French legislation Daimler at a troubled Smart Factory seller

Due to the restrictive labour legislation in France, Daimler will have to exhaust all features before finalizing its Hambach plant, where it has been building the Smart ForTwo since 1997.

FRANKFURT – Daimler will have to locate a customer willing to save his French factory that manufactures smart cars, because local legislation makes it virtually impossible to close.

This puts the car manufacturer in the awkward position of being a suffering seller, unable to unload optimal concessions from buyers such as the British commercial organization Ineos, which is in talks with Daimler to take over the plant and build a rival for Land Rover Defender.

“In France, it is necessary to locate a use for the plant after [its closure],” Executive Chairman Ola Kallenius told reporters about the effect call on July 23. “The last hotel would be a close, but that’s not our goal.”

Due to the country’s restrictive hard-working laws, Daimler will have to exhaust all features before finishing the site, where he has built the Smart ForTwo since 1997. More than 800 employees are hired at the plant and another 800 are hired locally through suppliers. Kallenius said his goal was to save “as much as possible.”

Ineos has two other alternative features when looking for a location to build its Grenadier SUV: its initial plan to open a factory in Bridgend, Wales, near a planned Ford engine plant, or at Nissan’s plant in Barcelona, Spain.

This would possibly partly explain why Daimler had a bad opinion on the price of hambach assets. At the time of the quarter, it recorded plant deterioration of approximately 500 million euros, roughly equivalent to the investment it made to review the site’s infrastructure and the structure of a new framework workshop.
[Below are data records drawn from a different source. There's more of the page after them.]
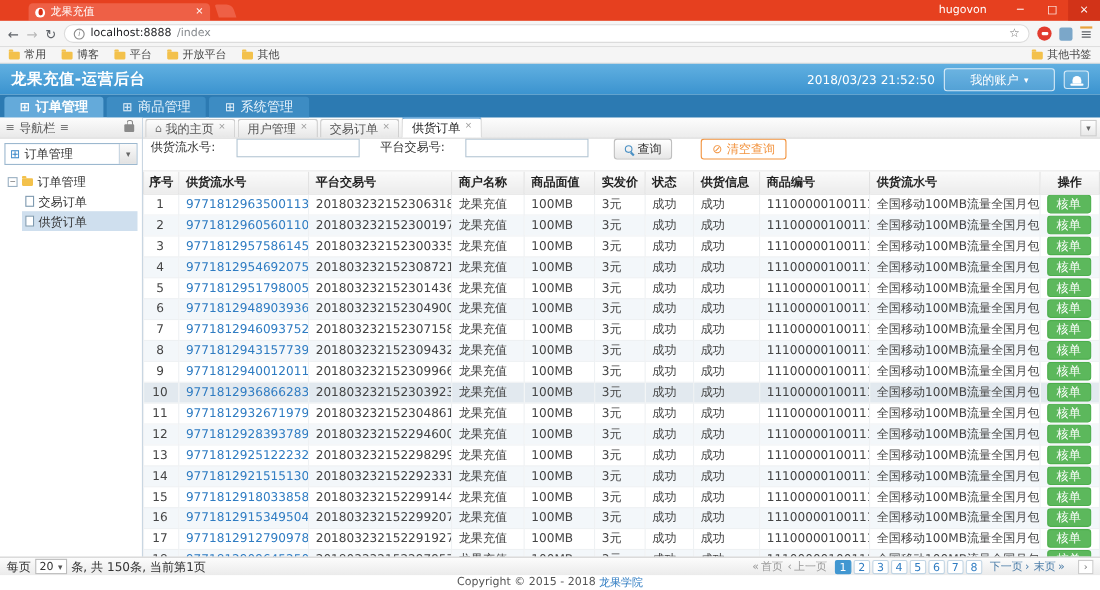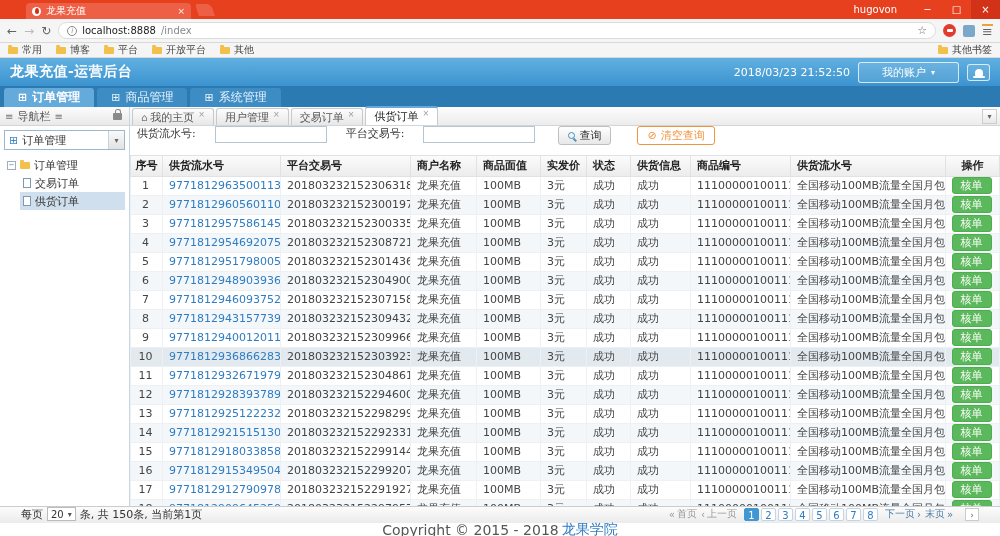--- a/index.html
+++ b/index.html
@@ -101,33 +101,33 @@
   thead th{height:20px;background:linear-gradient(#fbfbfb,#ececec);border:1px solid #e2e2e2;border-top:none;font-weight:bold;color:#222;text-align:left;padding-left:6px;white-space:nowrap;overflow:hidden}
   tbody td{height:19px;border:1px solid #eef1f3;color:#444;text-align:left;padding:0 2px 0 6px;white-space:nowrap;overflow:hidden}
   thead th:first-child,tbody td:first-child{text-align:center;padding-left:0}
   thead th:last-child,tbody td:last-child{text-align:center;padding-left:0}
   tr.alt{background:#f3f7fa}
   tr.hovered{background:#e2e9ef}
   .link{color:#2f7cc2}
   .verify-btn{background:#5cb85c;border:1px solid #4cae4c;color:#fff;border-radius:3px;font-size:11px;padding:1px 8px;line-height:13px;font-family:inherit}
 
   
-  .pagination{height:17px;background:linear-gradient(#fcfcfc,#ebebeb);border-top:1px solid #ccc;display:flex;align-items:flex-start;padding:0 21px;gap:4px;font-size:11px;color:#333;flex:0 0 auto}
+  .pagination{height:17px;background:linear-gradient(#fcfcfc,#ebebeb);border-top:1px solid #ccc;display:flex;align-items:center;padding:0 6px;gap:4px;font-size:11px;color:#333;flex:0 0 auto}
   .persel{height:14px;border:1px solid #bbb;background:#fff;display:flex;align-items:center;padding:0 3px;gap:4px;font-size:10px}
   .persel .caret{color:#555}
   .pgright{margin-left:auto;display:flex;align-items:center;gap:4px}
   .pgnav{display:flex;align-items:center;gap:2px;font-size:10px;color:#4a7ca8}
   .pgnav.dis{color:#999}
   .pgnums{display:flex;align-items:center;gap:2px;margin:0 3px}
   .pgnum{min-width:15px;height:13px;line-height:13px;text-align:center;border:1px solid #c2d5e4;background:#fff;color:#2f7cc2;font-size:10px;border-radius:2px}
   .pgnum.active{background:#4197d1;border-color:#4197d1;color:#fff}
   .endchev{width:14px;height:13px;border:1px solid #ccc;background:#fff;text-align:center;line-height:12px;font-size:9px;color:#666;margin-left:8px}
 
   
-  .footer{height:13px;display:flex;align-items:center;justify-content:center;font-size:14px;color:#555;background:#fff;flex:0 0 auto;gap:3px}
+  .footer{height:13px;display:flex;align-items:center;justify-content:center;font-size:10px;color:#555;background:#fff;flex:0 0 auto;gap:3px}
   .flink{color:#2f7cc2}
 </style>
 </head>
 <body>
 
 <div class="window">
 
   <div class="titlebar">
     <div class="btab">
       <span class="fav"></span>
Spoiled by years of growth, high-end automakers, which added Mercedes-Benz, have complained of limited capacity despite the stable expansion of their production footprint.

Even when Daimler first announced plans to reduce the prices of the entire group by 1.4 billion euros in November, only jobs that did not belong to the assembly line were affected.

Kallenius’ pre-month resolution of exploring a Hambach sale is the first sign that the coronavirus pandemic may also end years of global expansion in luxury car sales.

“When we design the fall transformation plan we’re implementing lately, we don’t opt for a pandemic recession. That’s why we’re reviewing all our prices, adding constant prices similar to production capacity and labor,” Kallenius said.

The plant was intended to build compact electric cars such as the Mercedes-Benz EQB crossover after Daimler to build long-term smart cars in China after 2022 in a joint venture with Zhejiang Geely Holding Group.

Daimler said in 2008 that he planned to invest in Hambach to start generating a compact electric car for Mercedes. The paints are largely finished, confirmed by the car manufacturer. Includes a new frame workshop, a new painting workshop and a modernization.